Damon se dirigió a la mesa. Se movía con una elegancia depredadora, a pesar de la lesión.
—El ácido es el arma de un cobarde —dijo Damon—. Es sucio. Indiscriminado.
Apoyó la mano sana sobre la mesa.
«Intentaste desfigurar a mi prometida».
«¡No es tu prometida!», gritó Yolanda, dando un golpe con las manos sobre la mesa. «¡Es una sanguijuela! ¡Te robó! ¡Soy la mayor defensora de Julian! ¡Lo sé todo sobre los Sterling! ¡Sé que tu padre, Richard, pagó por mi traslado! ¡Quiere que sufras!».

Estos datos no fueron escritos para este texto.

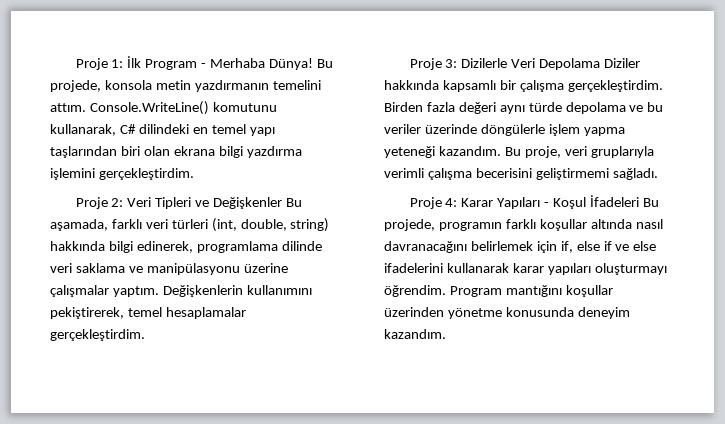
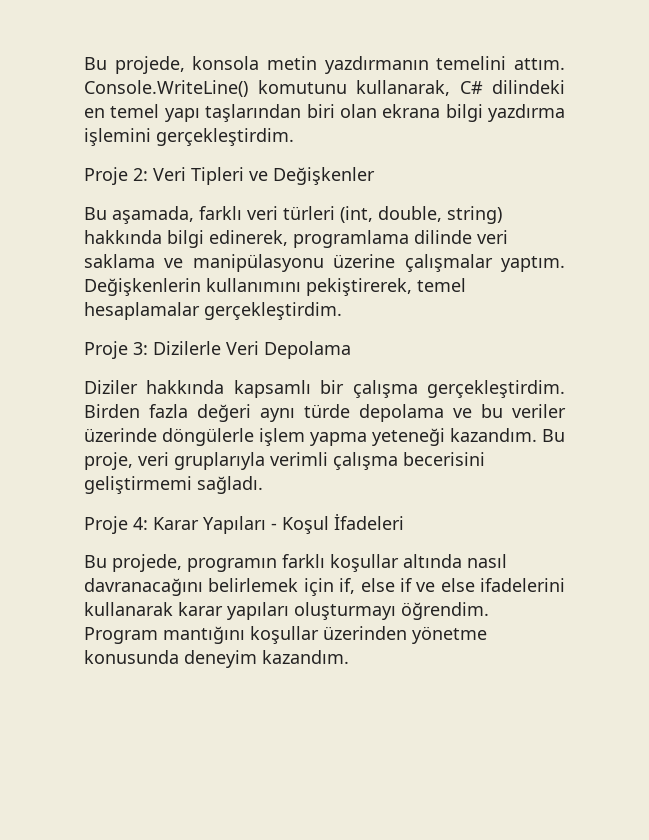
- Proje 1: İlk Program - Merhaba Dünya!
- Proje 2: Veri Tipleri ve Değişkenler Bu aşamada, farklı veri türleri (int, double, string) hakkında bilgi edinerek, programlama dilinde veri saklama ve manipülasyonu üzerine çalışmalar yaptım.
+ Proje 2: Veri Tipleri ve Değişkenler
+ Bu aşamada, farklı veri türleri (int, double, string) hakkında bilgi edinerek, programlama dilinde veri saklama ve manipülasyonu üzerine çalışmalar yaptım.
- Proje 3: Dizilerle Veri Depolama Diziler hakkında kapsamlı bir çalışma gerçekleştirdim.
+ Proje 3: Dizilerle Veri Depolama
+ Diziler hakkında kapsamlı bir çalışma gerçekleştirdim.
- Proje 4: Karar Yapıları - Koşul İfadeleri Bu projede, programın farklı koşullar altında nasıl davranacağını belirlemek için if, else if ve else ifadelerini kullanarak karar yapıları oluşturmayı öğrendim.
+ Proje 4: Karar Yapıları - Koşul İfadeleri
+ Bu projede, programın farklı koşullar altında nasıl davranacağını belirlemek için if, else if ve else ifadelerini kullanarak karar yapıları oluşturmayı öğrendim.

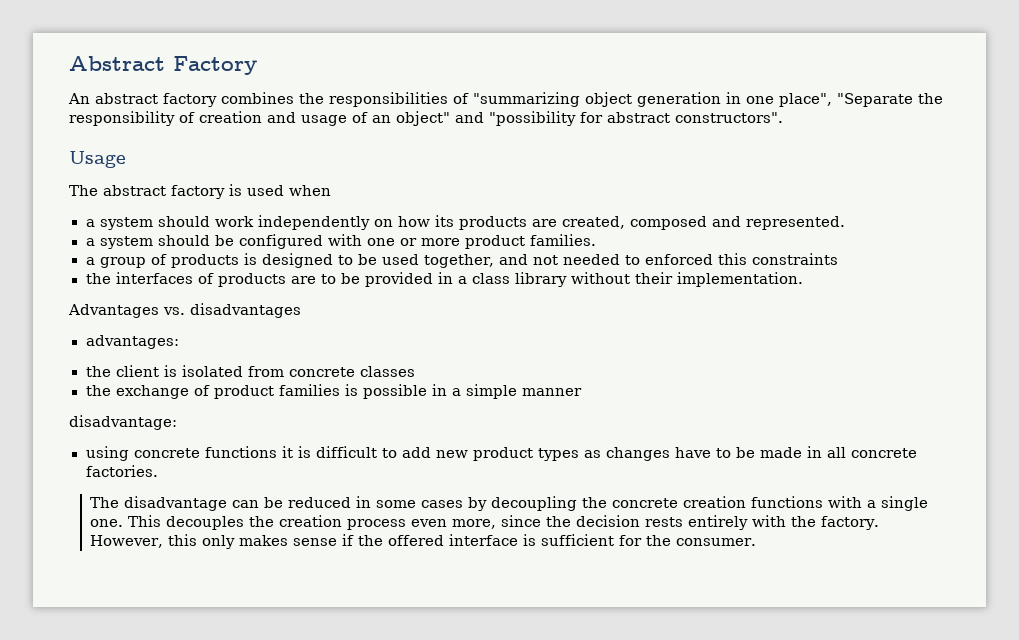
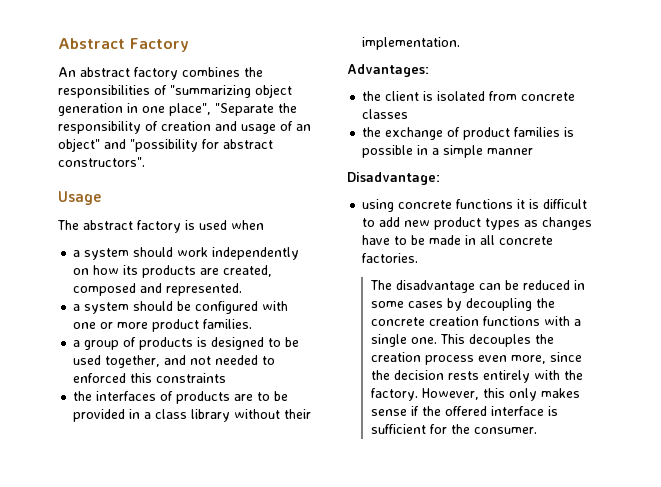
- Advantages vs. disadvantages
- advantages:
+ Advantages:
- disadvantage:
+ Disadvantage:

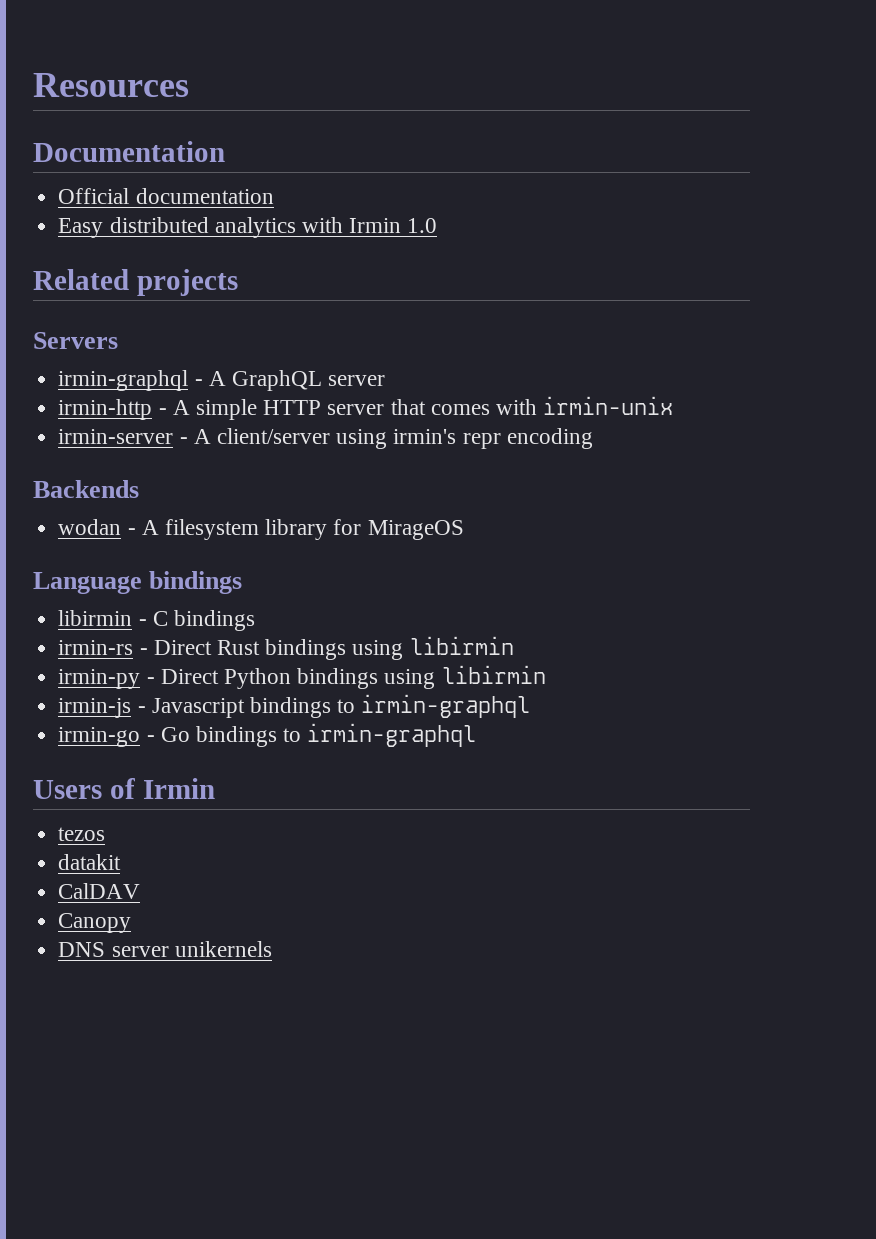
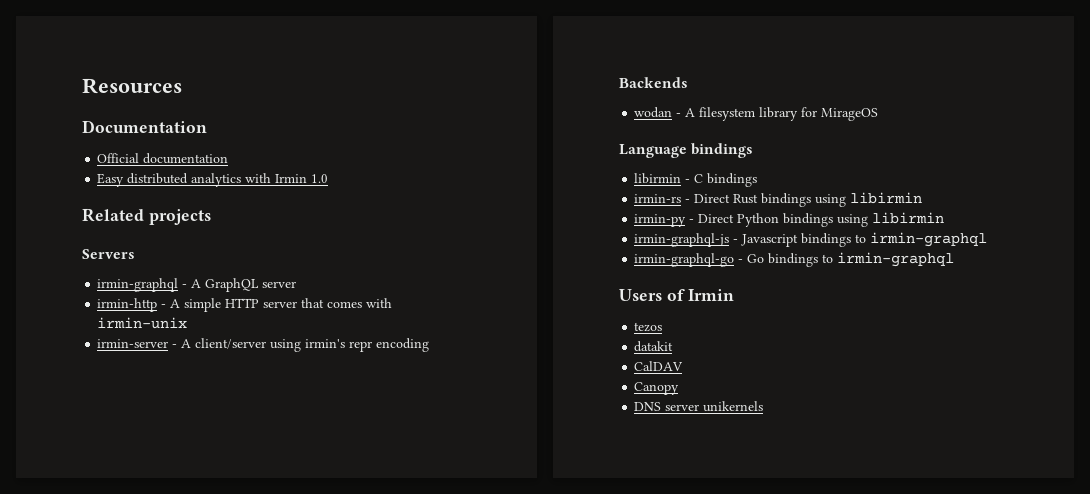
- irmin-js - Javascript bindings to irmin-graphql
+ irmin-graphql-js - Javascript bindings to irmin-graphql
- irmin-go - Go bindings to irmin-graphql
+ irmin-graphql-go - Go bindings to irmin-graphql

Los ojos de Damon se volvieron fríos. Muertos.
Así que había sido Richard. Su padre estaba financiando el terrorismo interno para castigar a su propio hijo por traicionar el «honor» familiar.
Extendió la mano y la agarró del pelo.
No gritó. No soltó ningún monólogo. Le estrelló la cara contra la mesa de metal.
CRACK.
Yolanda gritó. La sangre le brotaba de la nariz.
Damon le levantó la cabeza. Ahora estaba llorando; la locura había dado paso a la conmoción.
«Me… me estás haciendo daño», gimió.
«Solo estoy empezando», susurró Damon. Se inclinó hacia ella. «¿Crees que la cárcel es un lugar seguro? ¿Crees que una celda te protege? ¿Crees que a mi padre le importas?»
Le presionó con el pulgar un punto de presión detrás de la oreja. Yolanda chilló. Fue como si le clavaran una aguja al rojo vivo en el cerebro.
«Las prisiones son mías, Yolanda. Los guardias son míos. Los proveedores de comida son míos. Si alguna vez, alguna vez vuelves a pronunciar el nombre de Vesper… si alguna vez la miras… me aseguraré de que pases el resto de tu vida en un agujero tan oscuro que olvidarás cómo es el sol. ¿Y Julian? Él no te salvará. Ni siquiera sabe que existes».
La soltó. Ella se desplomó hacia delante, sollozando.
—No eres un héroe —jadeó ella—. Eres un demonio.
Damon se ajustó el gemelo. Hizo una mueca de dolor cuando el movimiento le tiró de la piel quemada.
—Nunca he dicho que fuera un héroe —dijo Damon—. Los héroes tienen reglas. Yo tengo gente a la que proteger.
Se dirigió a la puerta. Llamó dos veces.
El detective abrió la puerta. Vio la sangre sobre la mesa. Vio la nariz rota de Yolanda.
—Se cayó —dijo Damon con calma.
El detective miró a Damon y luego al cheque de donación que llevaba en el bolsillo.
«Qué torpe es esa chica», asintió el detective. «Debe de haber resbalado».
Damon salió de la comisaría. La adrenalina se estaba desvaneciendo y el dolor en el brazo volvía como un maremoto. Latía al ritmo de sus latidos. Se apoyó contra la pared de ladrillo del callejón y cerró los ojos.
Había cruzado una línea. Otra más.
Pero al pensar en el rostro aterrorizado de Vesper en el coche, supo que volvería a hacerlo. Quemarían el mundo entero para mantener el humo lejos de ella.